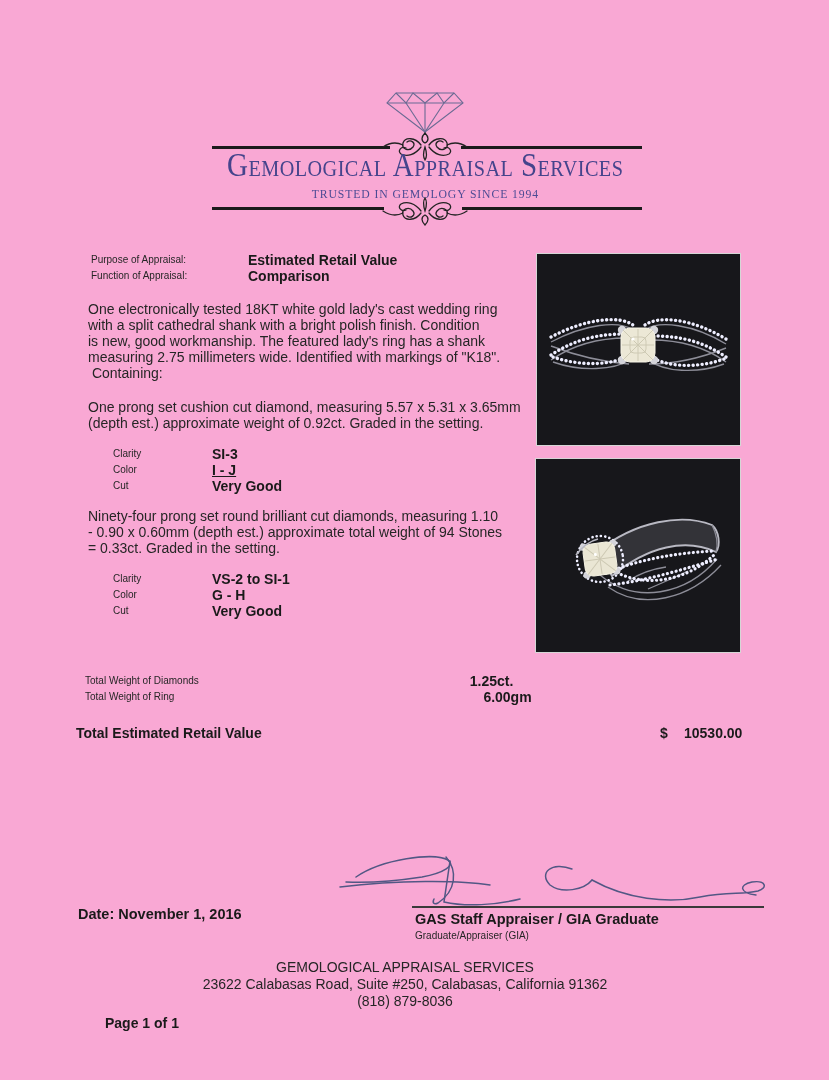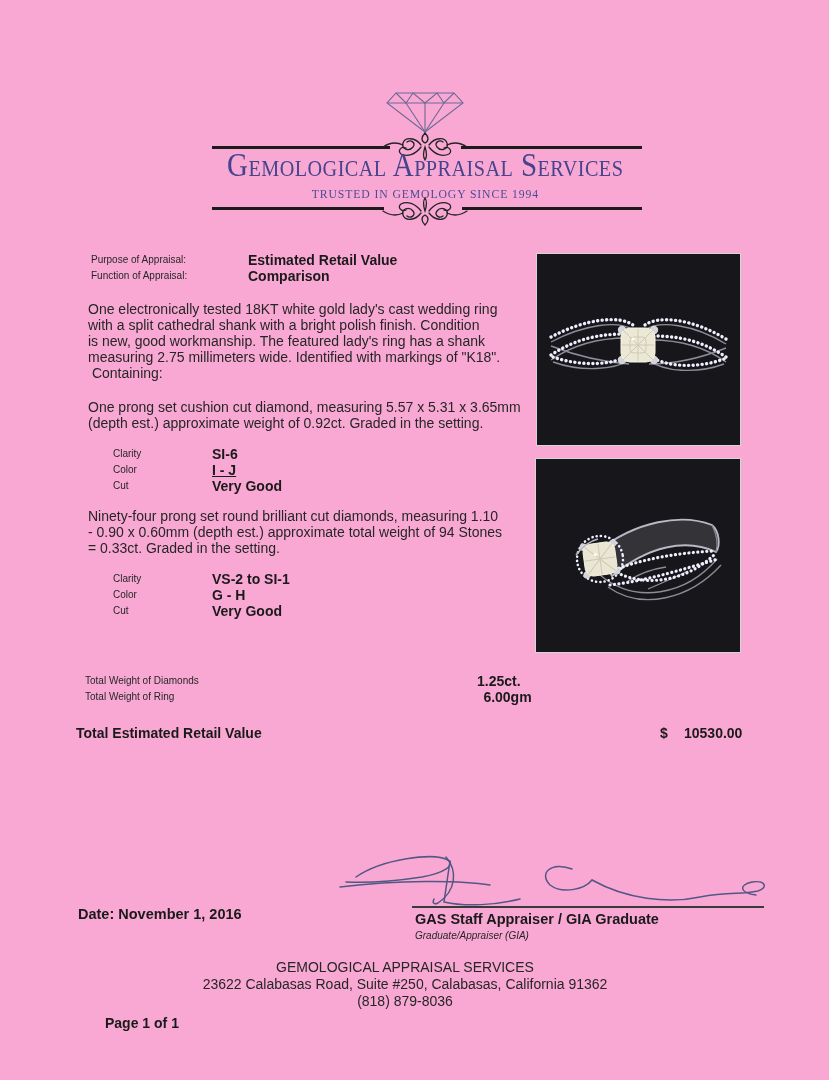--- a/index.html
+++ b/index.html
@@ -21,21 +21,21 @@
   }
   .subtitle-inner{
     display:inline-block;font-family:"Liberation Serif","DejaVu Serif",serif;
     font-size:13px;color:#4c4b94;letter-spacing:1px;white-space:nowrap;
     transform:scaleX(.9);transform-origin:center;
   }
   .photo{background:#17171b;outline:1px solid #d6d6d6;}
   .sigline{background:#3a3a3a;height:2px;}
   .foot{font-size:14px;line-height:17px;text-align:center;color:#262626;white-space:pre-line;}
   .pagebold{font-size:14px;font-weight:bold;text-align:left;color:#1a1a1a;}
-  .italic{font-style:italic;font-weight:normal;}
+  .italic{font-weight:normal;}
 </style>
 </head>
 <body>
 
 <div class="page">
 
   <svg class="abs" style="left:384px;top:82px;" width="82" height="52" viewBox="0 0 82 52">
     <g fill="none" stroke="#6a6a93" stroke-width="1.1">
       <polygon points="12,11 70,11 79,21 41,50 3,21"></polygon>
       <line x1="3" y1="21" x2="79" y2="21"></line>
@@ -93,21 +93,21 @@
 
   <div class="abs para" style="left:88px;top:301px;">One electronically tested 18KT white gold lady's cast wedding ring
 with a split cathedral shank with a bright polish finish. Condition
 is new, good workmanship. The featured lady's ring has a shank
 measuring 2.75 millimeters wide. Identified with markings of "K18".
 &nbsp;Containing:</div>
 
   <div class="abs para" style="left:88px;top:399px;">One prong set cushion cut diamond, measuring 5.57 x 5.31 x 3.65mm
 (depth est.) approximate weight of 0.92ct. Graded in the setting.</div>
   <div class="abs lbl" style="left:113px;top:446px;">Clarity</div>
-  <div class="abs val" style="left:212px;top:446px;">SI-6</div>
+  <div class="abs val" style="left:212px;top:446px;">SI-3</div>
   <div class="abs lbl" style="left:113px;top:462px;">Color</div>
   <div class="abs val" style="left:212px;top:462px;text-decoration:underline;">I - J</div>
   <div class="abs lbl" style="left:113px;top:478px;">Cut</div>
   <div class="abs val" style="left:212px;top:478px;">Very Good</div>
 
   <div class="abs para" style="left:88px;top:508px;">Ninety-four prong set round brilliant cut diamonds, measuring 1.10
 - 0.90 x 0.60mm (depth est.) approximate total weight of 94 Stones
 = 0.33ct. Graded in the setting.</div>
   <div class="abs lbl" style="left:113px;top:571px;">Clarity</div>
   <div class="abs val" style="left:212px;top:571px;">VS-2 to SI-1</div>
@@ -184,21 +184,21 @@
           <line x1="0" y1="-15" x2="0" y2="15"></line>
             <line x1="-15" y1="0" x2="15" y2="0"></line>
         </g>
         <circle cx="-4" cy="-5" r="1.5" fill="#ffffff"></circle>
       </g>
       <path d="M40,96 C46,88 54,82 62,80" fill="none" stroke="#b9b9c3" stroke-width="1.6"></path>
     </svg>
   </figure>
 
   <div class="abs lbl" style="left:85px;top:673px;text-align:right;">Total Weight of Diamonds</div>
-  <div class="abs val" style="left:477px;top:673px;width:95px;">1.25ct.</div>
+  <div class="abs val" style="left:444px;top:673px;width:95px;text-align:center;">1.25ct.</div>
   <div class="abs lbl" style="left:85px;top:689px;">Total Weight of Ring</div>
   <div class="abs val" style="left:460px;top:689px;width:95px;text-align:center;">6.00gm</div>
 
   <div class="abs val" style="left:76px;top:725px;">Total Estimated Retail Value</div>
   <div class="abs val" style="left:660px;top:725px;">$</div>
   <div class="abs val" style="left:684px;top:725px;">10530.00</div>
 
   <svg class="abs" style="left:338px;top:847px;" width="428" height="62" viewBox="0 0 428 62">
     <g fill="none" stroke="#44517e" stroke-width="1.5" stroke-linecap="round" opacity="0.92">
       <path d="M18,30 C44,12 96,5 110,13 C118,18 106,26 84,30 C58,34 28,36 8,35"></path>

**To do:**
With images omitted, retype the data word for word.

**Output:**
--- a/index.html
+++ b/index.html
@@ -21,21 +21,21 @@
   }
   .subtitle-inner{
     display:inline-block;font-family:"Liberation Serif","DejaVu Serif",serif;
     font-size:13px;color:#4c4b94;letter-spacing:1px;white-space:nowrap;
     transform:scaleX(.9);transform-origin:center;
   }
   .photo{background:#17171b;outline:1px solid #d6d6d6;}
   .sigline{background:#3a3a3a;height:2px;}
   .foot{font-size:14px;line-height:17px;text-align:center;color:#262626;white-space:pre-line;}
   .pagebold{font-size:14px;font-weight:bold;text-align:left;color:#1a1a1a;}
-  .italic{font-style:italic;font-weight:normal;}
+  .italic{font-weight:normal;}
 </style>
 </head>
 <body>
 
 <div class="page">
 
   <svg class="abs" style="left:384px;top:82px;" width="82" height="52" viewBox="0 0 82 52">
     <g fill="none" stroke="#6a6a93" stroke-width="1.1">
       <polygon points="12,11 70,11 79,21 41,50 3,21"></polygon>
       <line x1="3" y1="21" x2="79" y2="21"></line>
@@ -93,21 +93,21 @@
 
   <div class="abs para" style="left:88px;top:301px;">One electronically tested 18KT white gold lady's cast wedding ring
 with a split cathedral shank with a bright polish finish. Condition
 is new, good workmanship. The featured lady's ring has a shank
 measuring 2.75 millimeters wide. Identified with markings of "K18".
 &nbsp;Containing:</div>
 
   <div class="abs para" style="left:88px;top:399px;">One prong set cushion cut diamond, measuring 5.57 x 5.31 x 3.65mm
 (depth est.) approximate weight of 0.92ct. Graded in the setting.</div>
   <div class="abs lbl" style="left:113px;top:446px;">Clarity</div>
-  <div class="abs val" style="left:212px;top:446px;">SI-6</div>
+  <div class="abs val" style="left:212px;top:446px;">SI-3</div>
   <div class="abs lbl" style="left:113px;top:462px;">Color</div>
   <div class="abs val" style="left:212px;top:462px;text-decoration:underline;">I - J</div>
   <div class="abs lbl" style="left:113px;top:478px;">Cut</div>
   <div class="abs val" style="left:212px;top:478px;">Very Good</div>
 
   <div class="abs para" style="left:88px;top:508px;">Ninety-four prong set round brilliant cut diamonds, measuring 1.10
 - 0.90 x 0.60mm (depth est.) approximate total weight of 94 Stones
 = 0.33ct. Graded in the setting.</div>
   <div class="abs lbl" style="left:113px;top:571px;">Clarity</div>
   <div class="abs val" style="left:212px;top:571px;">VS-2 to SI-1</div>
@@ -184,21 +184,21 @@
           <line x1="0" y1="-15" x2="0" y2="15"></line>
             <line x1="-15" y1="0" x2="15" y2="0"></line>
         </g>
         <circle cx="-4" cy="-5" r="1.5" fill="#ffffff"></circle>
       </g>
       <path d="M40,96 C46,88 54,82 62,80" fill="none" stroke="#b9b9c3" stroke-width="1.6"></path>
     </svg>
   </figure>
 
   <div class="abs lbl" style="left:85px;top:673px;text-align:right;">Total Weight of Diamonds</div>
-  <div class="abs val" style="left:477px;top:673px;width:95px;">1.25ct.</div>
+  <div class="abs val" style="left:444px;top:673px;width:95px;text-align:center;">1.25ct.</div>
   <div class="abs lbl" style="left:85px;top:689px;">Total Weight of Ring</div>
   <div class="abs val" style="left:460px;top:689px;width:95px;text-align:center;">6.00gm</div>
 
   <div class="abs val" style="left:76px;top:725px;">Total Estimated Retail Value</div>
   <div class="abs val" style="left:660px;top:725px;">$</div>
   <div class="abs val" style="left:684px;top:725px;">10530.00</div>
 
   <svg class="abs" style="left:338px;top:847px;" width="428" height="62" viewBox="0 0 428 62">
     <g fill="none" stroke="#44517e" stroke-width="1.5" stroke-linecap="round" opacity="0.92">
       <path d="M18,30 C44,12 96,5 110,13 C118,18 106,26 84,30 C58,34 28,36 8,35"></path>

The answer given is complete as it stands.